Work request: Repeat back the entries that follow, keeping every word as it is.

Data shown:

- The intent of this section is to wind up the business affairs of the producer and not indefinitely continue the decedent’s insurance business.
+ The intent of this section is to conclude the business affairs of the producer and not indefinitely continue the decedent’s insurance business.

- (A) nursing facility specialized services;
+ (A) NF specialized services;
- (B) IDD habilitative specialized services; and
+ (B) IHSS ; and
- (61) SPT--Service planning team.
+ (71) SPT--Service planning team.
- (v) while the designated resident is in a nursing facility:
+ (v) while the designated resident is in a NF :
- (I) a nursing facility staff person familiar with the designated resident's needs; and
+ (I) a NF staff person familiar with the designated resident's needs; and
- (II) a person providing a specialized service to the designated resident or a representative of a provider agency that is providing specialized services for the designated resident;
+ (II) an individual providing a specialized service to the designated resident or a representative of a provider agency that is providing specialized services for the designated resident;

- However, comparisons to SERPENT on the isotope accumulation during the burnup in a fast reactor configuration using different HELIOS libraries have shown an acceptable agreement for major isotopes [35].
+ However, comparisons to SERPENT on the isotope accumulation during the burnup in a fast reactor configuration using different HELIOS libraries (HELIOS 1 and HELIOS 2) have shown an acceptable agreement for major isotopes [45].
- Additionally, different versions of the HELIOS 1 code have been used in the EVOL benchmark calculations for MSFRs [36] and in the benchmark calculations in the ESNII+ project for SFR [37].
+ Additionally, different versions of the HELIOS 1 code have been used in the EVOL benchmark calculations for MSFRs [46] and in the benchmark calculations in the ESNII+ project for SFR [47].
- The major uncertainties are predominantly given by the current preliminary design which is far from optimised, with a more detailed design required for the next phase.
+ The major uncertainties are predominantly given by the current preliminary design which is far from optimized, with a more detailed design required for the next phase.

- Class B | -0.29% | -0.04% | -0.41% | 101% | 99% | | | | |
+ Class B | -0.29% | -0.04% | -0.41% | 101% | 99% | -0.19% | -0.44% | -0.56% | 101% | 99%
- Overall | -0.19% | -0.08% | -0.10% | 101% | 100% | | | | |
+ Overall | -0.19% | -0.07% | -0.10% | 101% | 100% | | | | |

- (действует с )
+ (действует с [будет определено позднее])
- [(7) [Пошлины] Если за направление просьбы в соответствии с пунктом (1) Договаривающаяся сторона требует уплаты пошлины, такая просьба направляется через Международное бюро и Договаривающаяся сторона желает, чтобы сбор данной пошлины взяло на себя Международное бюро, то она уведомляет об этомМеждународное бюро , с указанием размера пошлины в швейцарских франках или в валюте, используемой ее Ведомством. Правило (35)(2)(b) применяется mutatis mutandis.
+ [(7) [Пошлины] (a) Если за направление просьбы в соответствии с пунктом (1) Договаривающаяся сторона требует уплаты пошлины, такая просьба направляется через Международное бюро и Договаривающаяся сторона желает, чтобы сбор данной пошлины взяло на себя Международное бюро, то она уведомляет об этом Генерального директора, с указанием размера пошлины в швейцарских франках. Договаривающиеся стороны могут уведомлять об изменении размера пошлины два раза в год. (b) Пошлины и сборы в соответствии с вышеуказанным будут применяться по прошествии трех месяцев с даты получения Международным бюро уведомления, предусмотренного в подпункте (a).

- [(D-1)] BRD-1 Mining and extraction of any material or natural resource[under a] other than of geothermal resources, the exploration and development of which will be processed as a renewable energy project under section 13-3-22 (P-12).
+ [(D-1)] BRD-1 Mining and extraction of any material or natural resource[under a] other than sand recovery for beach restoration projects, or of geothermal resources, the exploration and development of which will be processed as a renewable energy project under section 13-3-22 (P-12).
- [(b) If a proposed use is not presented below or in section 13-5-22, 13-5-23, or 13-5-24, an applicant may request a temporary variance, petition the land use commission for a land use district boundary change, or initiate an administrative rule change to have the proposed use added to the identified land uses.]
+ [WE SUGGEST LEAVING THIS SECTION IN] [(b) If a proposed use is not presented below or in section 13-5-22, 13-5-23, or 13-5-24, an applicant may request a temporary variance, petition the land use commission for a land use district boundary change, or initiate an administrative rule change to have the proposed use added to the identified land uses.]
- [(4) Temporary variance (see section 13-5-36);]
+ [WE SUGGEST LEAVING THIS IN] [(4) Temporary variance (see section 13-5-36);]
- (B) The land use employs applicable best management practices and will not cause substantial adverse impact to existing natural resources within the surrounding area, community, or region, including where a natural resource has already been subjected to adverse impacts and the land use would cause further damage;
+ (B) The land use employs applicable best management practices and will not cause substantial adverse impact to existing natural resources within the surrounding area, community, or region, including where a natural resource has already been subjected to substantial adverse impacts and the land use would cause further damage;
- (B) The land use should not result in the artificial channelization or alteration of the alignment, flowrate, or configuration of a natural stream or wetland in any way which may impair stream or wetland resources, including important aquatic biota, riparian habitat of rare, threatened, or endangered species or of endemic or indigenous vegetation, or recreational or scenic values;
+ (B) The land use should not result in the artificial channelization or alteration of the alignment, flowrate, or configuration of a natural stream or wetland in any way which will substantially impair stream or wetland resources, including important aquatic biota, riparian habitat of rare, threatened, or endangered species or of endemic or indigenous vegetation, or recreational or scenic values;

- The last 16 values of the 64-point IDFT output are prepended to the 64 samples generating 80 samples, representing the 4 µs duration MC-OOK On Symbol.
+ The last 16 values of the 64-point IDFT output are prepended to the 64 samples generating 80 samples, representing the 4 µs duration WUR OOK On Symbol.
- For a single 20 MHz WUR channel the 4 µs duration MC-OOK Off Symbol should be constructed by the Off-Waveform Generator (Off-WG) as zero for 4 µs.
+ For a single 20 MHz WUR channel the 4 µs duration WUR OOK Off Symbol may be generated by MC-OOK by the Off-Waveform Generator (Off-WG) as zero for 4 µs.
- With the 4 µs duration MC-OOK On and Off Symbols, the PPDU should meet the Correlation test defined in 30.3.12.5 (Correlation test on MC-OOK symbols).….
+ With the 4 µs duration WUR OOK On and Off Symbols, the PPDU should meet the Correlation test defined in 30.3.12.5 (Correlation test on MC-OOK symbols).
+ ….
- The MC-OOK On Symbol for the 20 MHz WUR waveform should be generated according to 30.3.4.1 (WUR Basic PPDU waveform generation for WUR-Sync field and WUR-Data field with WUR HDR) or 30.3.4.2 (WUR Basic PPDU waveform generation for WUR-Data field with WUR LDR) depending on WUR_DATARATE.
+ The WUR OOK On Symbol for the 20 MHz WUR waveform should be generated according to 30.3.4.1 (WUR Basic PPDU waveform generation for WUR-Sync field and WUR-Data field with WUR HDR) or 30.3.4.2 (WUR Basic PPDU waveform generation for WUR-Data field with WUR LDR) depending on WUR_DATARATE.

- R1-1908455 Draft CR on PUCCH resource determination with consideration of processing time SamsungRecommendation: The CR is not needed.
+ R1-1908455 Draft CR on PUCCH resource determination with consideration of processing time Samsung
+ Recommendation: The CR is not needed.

Exercise output:
- The intent of this section is to wind up the business affairs of the producer and not indefinitely continue the decedent’s insurance business.
+ The intent of this section is to conclude the business affairs of the producer and not indefinitely continue the decedent’s insurance business.

- (A) nursing facility specialized services;
+ (A) NF specialized services;
- (B) IDD habilitative specialized services; and
+ (B) IHSS ; and
- (61) SPT--Service planning team.
+ (71) SPT--Service planning team.
- (v) while the designated resident is in a nursing facility:
+ (v) while the designated resident is in a NF :
- (I) a nursing facility staff person familiar with the designated resident's needs; and
+ (I) a NF staff person familiar with the designated resident's needs; and
- (II) a person providing a specialized service to the designated resident or a representative of a provider agency that is providing specialized services for the designated resident;
+ (II) an individual providing a specialized service to the designated resident or a representative of a provider agency that is providing specialized services for the designated resident;

- However, comparisons to SERPENT on the isotope accumulation during the burnup in a fast reactor configuration using different HELIOS libraries have shown an acceptable agreement for major isotopes [35].
+ However, comparisons to SERPENT on the isotope accumulation during the burnup in a fast reactor configuration using different HELIOS libraries (HELIOS 1 and HELIOS 2) have shown an acceptable agreement for major isotopes [45].
- Additionally, different versions of the HELIOS 1 code have been used in the EVOL benchmark calculations for MSFRs [36] and in the benchmark calculations in the ESNII+ project for SFR [37].
+ Additionally, different versions of the HELIOS 1 code have been used in the EVOL benchmark calculations for MSFRs [46] and in the benchmark calculations in the ESNII+ project for SFR [47].
- The major uncertainties are predominantly given by the current preliminary design which is far from optimised, with a more detailed design required for the next phase.
+ The major uncertainties are predominantly given by the current preliminary design which is far from optimized, with a more detailed design required for the next phase.

- Class B | -0.29% | -0.04% | -0.41% | 101% | 99% | | | | |
+ Class B | -0.29% | -0.04% | -0.41% | 101% | 99% | -0.19% | -0.44% | -0.56% | 101% | 99%
- Overall | -0.19% | -0.08% | -0.10% | 101% | 100% | | | | |
+ Overall | -0.19% | -0.07% | -0.10% | 101% | 100% | | | | |

- (действует с )
+ (действует с [будет определено позднее])
- [(7) [Пошлины] Если за направление просьбы в соответствии с пунктом (1) Договаривающаяся сторона требует уплаты пошлины, такая просьба направляется через Международное бюро и Договаривающаяся сторона желает, чтобы сбор данной пошлины взяло на себя Международное бюро, то она уведомляет об этомМеждународное бюро , с указанием размера пошлины в швейцарских франках или в валюте, используемой ее Ведомством. Правило (35)(2)(b) применяется mutatis mutandis.
+ [(7) [Пошлины] (a) Если за направление просьбы в соответствии с пунктом (1) Договаривающаяся сторона требует уплаты пошлины, такая просьба направляется через Международное бюро и Договаривающаяся сторона желает, чтобы сбор данной пошлины взяло на себя Международное бюро, то она уведомляет об этом Генерального директора, с указанием размера пошлины в швейцарских франках. Договаривающиеся стороны могут уведомлять об изменении размера пошлины два раза в год. (b) Пошлины и сборы в соответствии с вышеуказанным будут применяться по прошествии трех месяцев с даты получения Международным бюро уведомления, предусмотренного в подпункте (a).

- [(D-1)] BRD-1 Mining and extraction of any material or natural resource[under a] other than of geothermal resources, the exploration and development of which will be processed as a renewable energy project under section 13-3-22 (P-12).
+ [(D-1)] BRD-1 Mining and extraction of any material or natural resource[under a] other than sand recovery for beach restoration projects, or of geothermal resources, the exploration and development of which will be processed as a renewable energy project under section 13-3-22 (P-12).
- [(b) If a proposed use is not presented below or in section 13-5-22, 13-5-23, or 13-5-24, an applicant may request a temporary variance, petition the land use commission for a land use district boundary change, or initiate an administrative rule change to have the proposed use added to the identified land uses.]
+ [WE SUGGEST LEAVING THIS SECTION IN] [(b) If a proposed use is not presented below or in section 13-5-22, 13-5-23, or 13-5-24, an applicant may request a temporary variance, petition the land use commission for a land use district boundary change, or initiate an administrative rule change to have the proposed use added to the identified land uses.]
- [(4) Temporary variance (see section 13-5-36);]
+ [WE SUGGEST LEAVING THIS IN] [(4) Temporary variance (see section 13-5-36);]
- (B) The land use employs applicable best management practices and will not cause substantial adverse impact to existing natural resources within the surrounding area, community, or region, including where a natural resource has already been subjected to adverse impacts and the land use would cause further damage;
+ (B) The land use employs applicable best management practices and will not cause substantial adverse impact to existing natural resources within the surrounding area, community, or region, including where a natural resource has already been subjected to substantial adverse impacts and the land use would cause further damage;
- (B) The land use should not result in the artificial channelization or alteration of the alignment, flowrate, or configuration of a natural stream or wetland in any way which may impair stream or wetland resources, including important aquatic biota, riparian habitat of rare, threatened, or endangered species or of endemic or indigenous vegetation, or recreational or scenic values;
+ (B) The land use should not result in the artificial channelization or alteration of the alignment, flowrate, or configuration of a natural stream or wetland in any way which will substantially impair stream or wetland resources, including important aquatic biota, riparian habitat of rare, threatened, or endangered species or of endemic or indigenous vegetation, or recreational or scenic values;

- The last 16 values of the 64-point IDFT output are prepended to the 64 samples generating 80 samples, representing the 4 µs duration MC-OOK On Symbol.
+ The last 16 values of the 64-point IDFT output are prepended to the 64 samples generating 80 samples, representing the 4 µs duration WUR OOK On Symbol.
- For a single 20 MHz WUR channel the 4 µs duration MC-OOK Off Symbol should be constructed by the Off-Waveform Generator (Off-WG) as zero for 4 µs.
+ For a single 20 MHz WUR channel the 4 µs duration WUR OOK Off Symbol may be generated by MC-OOK by the Off-Waveform Generator (Off-WG) as zero for 4 µs.
- With the 4 µs duration MC-OOK On and Off Symbols, the PPDU should meet the Correlation test defined in 30.3.12.5 (Correlation test on MC-OOK symbols).….
+ With the 4 µs duration WUR OOK On and Off Symbols, the PPDU should meet the Correlation test defined in 30.3.12.5 (Correlation test on MC-OOK symbols).
+ ….
- The MC-OOK On Symbol for the 20 MHz WUR waveform should be generated according to 30.3.4.1 (WUR Basic PPDU waveform generation for WUR-Sync field and WUR-Data field with WUR HDR) or 30.3.4.2 (WUR Basic PPDU waveform generation for WUR-Data field with WUR LDR) depending on WUR_DATARATE.
+ The WUR OOK On Symbol for the 20 MHz WUR waveform should be generated according to 30.3.4.1 (WUR Basic PPDU waveform generation for WUR-Sync field and WUR-Data field with WUR HDR) or 30.3.4.2 (WUR Basic PPDU waveform generation for WUR-Data field with WUR LDR) depending on WUR_DATARATE.

- R1-1908455 Draft CR on PUCCH resource determination with consideration of processing time SamsungRecommendation: The CR is not needed.
+ R1-1908455 Draft CR on PUCCH resource determination with consideration of processing time Samsung
+ Recommendation: The CR is not needed.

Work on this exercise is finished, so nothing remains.